The Wicket blog was perhaps my favorite work-related long-term project I ever did. For the blog -- how should I put this? -- Wicket the Ewok told me his thoughts on Ewok abuse in Star Wars Battlefront II and his desire to be playable character in LEGO Star Wars II, and then I posted them for him. Yeah, "he told me." I guess that's one way to put it.
I was featured in Star Wars Insider magazine in their "The Way We Were" section. Check it out. And thank you, Mary Franklin! You're the best!
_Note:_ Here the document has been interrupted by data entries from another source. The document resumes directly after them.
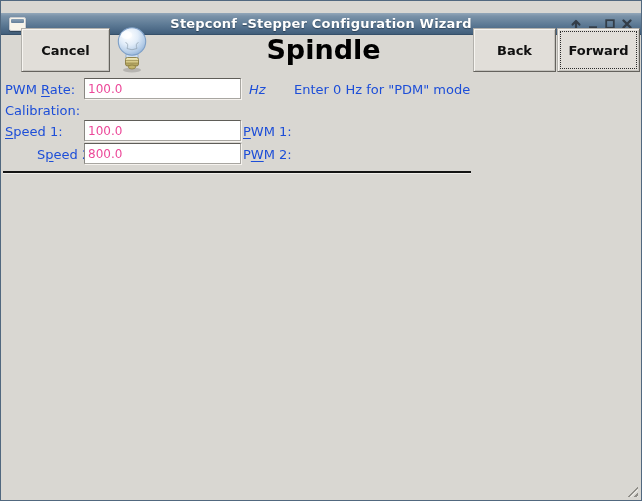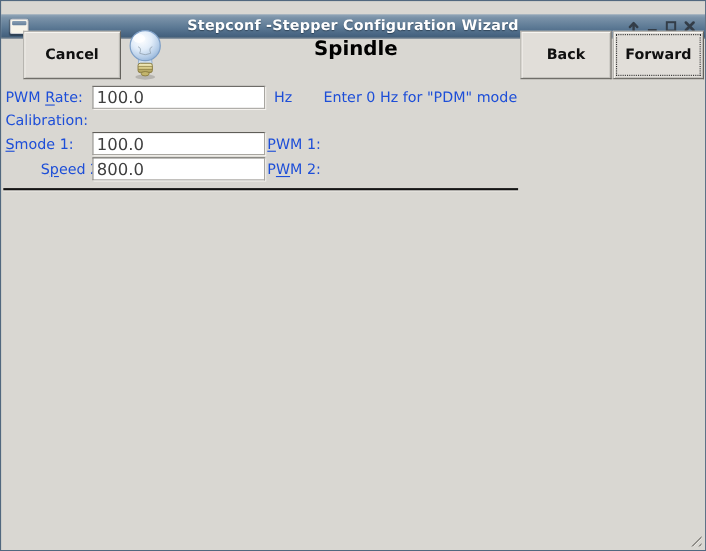--- a/index.html
+++ b/index.html
@@ -73,7 +73,7 @@
   .page-title {
     position: absolute; left: 235px; top: 33px; width: 175px;
     text-align: center;
-    font-size: 18px; font-weight: bold; color: #000;
+    font-size: 27px; font-weight: bold; color: #000;
   }
 
   

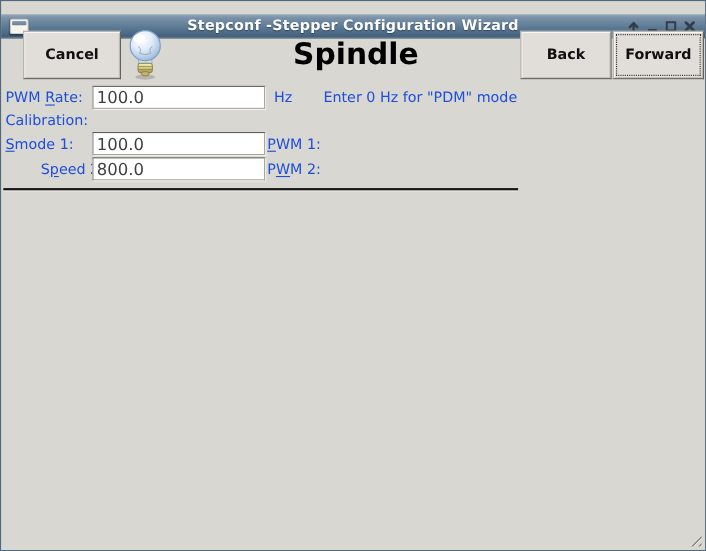--- a/index.html
+++ b/index.html
@@ -92,7 +92,7 @@
     border-color: #5f5d58 #a8a6a1 #a8a6a1 #898782;
     box-shadow: 1px 1px 0 rgba(248,246,242,0.9);
     font-family: "DejaVu Sans", "Liberation Sans", sans-serif;
-    font-size: 15px; color: #404040;
+    font-size: 12px; color: #ec4899;
     padding: 0 3px;
     outline: none;
   }

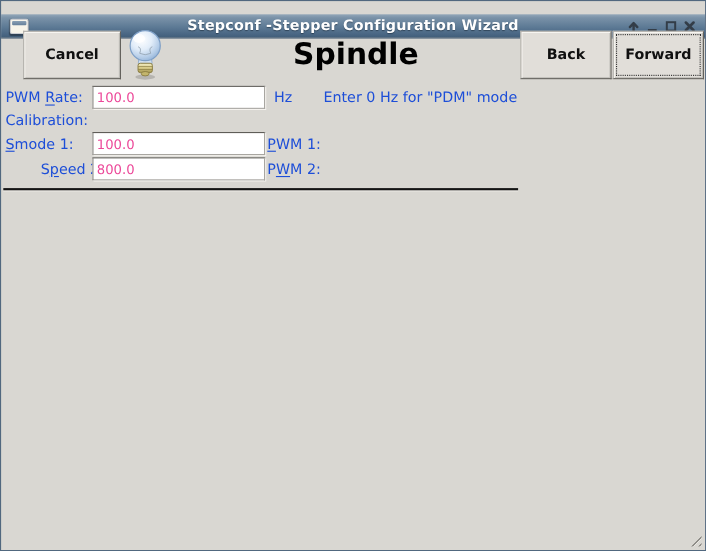--- a/index.html
+++ b/index.html
@@ -180,7 +180,7 @@
 
   <div class="lbl" style="left:4px; top:81px;"><span>PWM </span><span class="mn">R</span><span>ate:</span></div>
   <input class="entry" style="left: 83px; top: 77px; width: 157px;" value="100.0">
-  <div class="lbl" style="left:248px; top:81px;">Hz</div>
+  <div class="lbl" style="left:248px; top:81px;font-style:italic;">Hz</div>
   <div class="lbl" style="left:293px; top:81px;">Enter 0 Hz for "PDM" mode</div>
 
   <div class="lbl" style="left:4px; top:102px;text-align:center;">Calibration:</div>

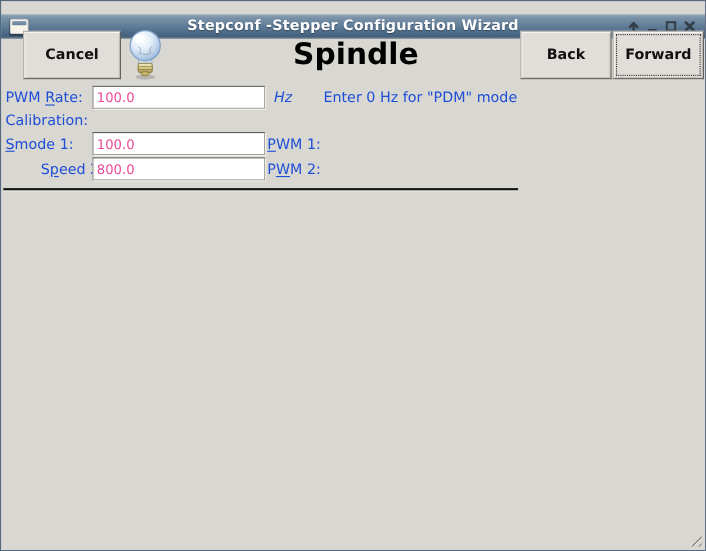--- a/index.html
+++ b/index.html
@@ -185,7 +185,7 @@
 
   <div class="lbl" style="left:4px; top:102px;text-align:center;">Calibration:</div>
 
-  <div class="lbl" style="left:4px; top:123px;"><span></span><span class="mn">S</span><span>mode 1:</span></div>
+  <div class="lbl" style="left:4px; top:123px;"><span></span><span class="mn">S</span><span>peed 1:</span></div>
   <input class="entry" style="left: 83px; top: 119px; width: 157px;" value="100.0">
   <div class="lbl" style="left:242px; top:123px;"><span></span><span class="mn">P</span><span>WM 1:</span></div>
The "History of Star Wars Games" and "25 Years of LucasArts" displays I did for Star Wars Celebration IV and Comic-Con 2007, respectively, rank right up there in "favorite long-term project." There may have been a missing game here and there, but let's just say my eBay seller feedback score is a lot higher now as a result of doing this! Each game display was accompanied by a video of gameplay for every applicable game ever created. A ton of work, but a ton of fun, which led to a strong performance in...
Shake the Bake was pretty awesome at Comic-Con 2007 and, even more so, at Star Wars Celebration IV. It really made me feel like a Star Wars game/LucasArts game know-it-all. Or at least a know-most-of-it-all.
I wrote a slogan for LEGO Star Wars II. Check out the first trailer for the game, and at the end the dude with the kid-friendly voice says, "May the Force build with you." That was me!
I even named a game once. That was cool. (But then it was canceled, and that wasn't as cool. Traxion.)
I went to Australia. It was a great time. I want to go back.
The Letterman Digital Arts Center is a sight to behold. Every day I would pass ILM props used in movies, from flattened Judge Doom (Who Framed Roger Rabbit?) and Han Solo in carbonite to matte paintings for Ewoks: The Battle for Endor and, everyone's favorite, the clouds from Hook.
Trivia Night was a blast. I talked about it beforehand and begged you for donations here. And, as it turns out, the Robot Chicken Palpatine went for a LOT more than the mere $600 I bid on it...
I learned a lot while working with some amazingly talented coworkers. You know who you are. Thank you so much.